Benchmarking Kafka vs. Akka brokerless pub/sub
With the release of 22.10 and specifically Akka Projections 1.3.0 we introduced a Brokerless Pub/Sub over gRPC. When we benchmarked it against Kafka we were very happy with the results seeing great reductions in latency.
Methodology
The hardware
We run this benchmark on typical cloud hardware, in this case in a GKE cluster in google cloud. We provision the hardware in advance and clear the database / message broker between runs.
- App Servers ( 8 x node GKE n2-standard-4 k8s cluster)
- 4 x producer pods with requested memory 2Gi, cpu 3500m
- 4 x consumer pods with requested memory 2Gi, cpu 3500m
- Database
- Google CloudSQL Database: Postgres 14.4 (8 vCPU, 52 GB memory)
- Message Broker
- Confluent Cloud Kafka, free tier, topic with 32 partitions, 3 replicas single zone, on the same gcp region as database and app servers
The software
We are using the latest version of Akka and a custom application for calculating the benchmark.
The procedure
We run the software in 2 passes; Kafka and Akka’s Brokerless. We ignore the first messages until the liveness of both producer and consumer and we want to benchmark stable operation.
For the Kafka pass:
- We use the same producer and consumer applications for testing both scenarios but change the mode by overriding some configuration properties with the environment variable
JAVA_TOOL_OPTIONS
. Kafka is enabled by-Dshopping-cart-service.kafka.enabled=on
. - Create Postgres tables by executing ddl-scripts/create_tables.sql
- Kafka broker connection information must be provided inside resources/kafka.conf
- Postgres connection details need to be provided inside resources/persistence.conf
- Run both the producer and consumer applications
- Log outputs contain the histogram percentiles of messages
For the Akka Brokerles pass:
- Update the container environment variable
JAVA_TOOL_OPTIONS
command line argument value to switch broker to 'off'-Dshopping-cart-service.kafka.enabled=off
- Kafka broker connection configuration is not required in this case since. This can be left as it is.
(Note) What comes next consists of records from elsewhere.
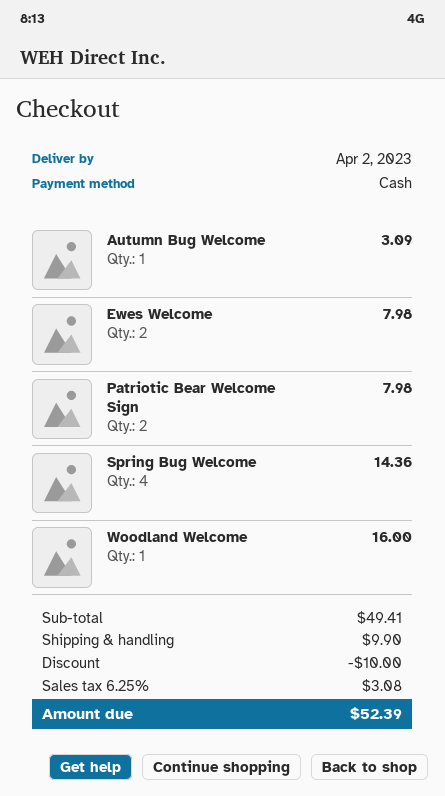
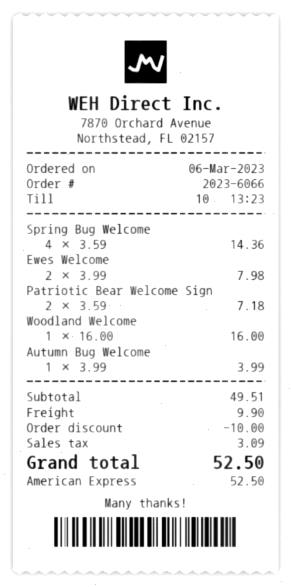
payment method: cash -> American Express
Autumn Bug Welcome: 1 for 3.09 -> 1 for 3.99
Patriotic Bear Welcome Sign: 2 for 7.98 -> 2 for 7.18
subtotal: 49.41 -> 49.51
tax: 3.08 -> 3.09
total: 52.39 -> 52.50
- Rest of the steps is same as above (from step 5)
Benchmark findings
Max sustained throughput
Consumer lag (end-to-end latency) should be stable below a few seconds and not increase.
8 pods producer service (shopping-cart-service)
4 pods consumer service (shopping-analytics-service)
Kafka parameters:
-Dshopping-cart-service.kafka.enabled=on
-Dakka.kafka.producer.kafka-clients.linger.ms=200
-Dakka.persistence.r2dbc.journal.publish-events=off
-Dshopping-cart-service.simulator-count=100
-Dshopping-cart-service.simulator-delay=100ms
Akka Brokerless parameters:
-Dshopping-cart-service.kafka.enabled=off
-Dakka.persistence.r2dbc.journal.publish-events=off
-Dshopping-cart-service.simulator-count=100
-Dshopping-cart-service.simulator-delay=100ms
This generated a stable load of 16,000 events/s. For both Kafka and Akka Brokerless the consumer lag (end-to-end latency) was below a few seconds and didn’t increase. The bottleneck was writing the events to the database on the producer side. CPU utilization of the database was close to 100%.
Throughput was measured by counting rows inserted into the event_journal table during a period of 60 seconds.
Latency
4 pods producer service (shopping-cart-service)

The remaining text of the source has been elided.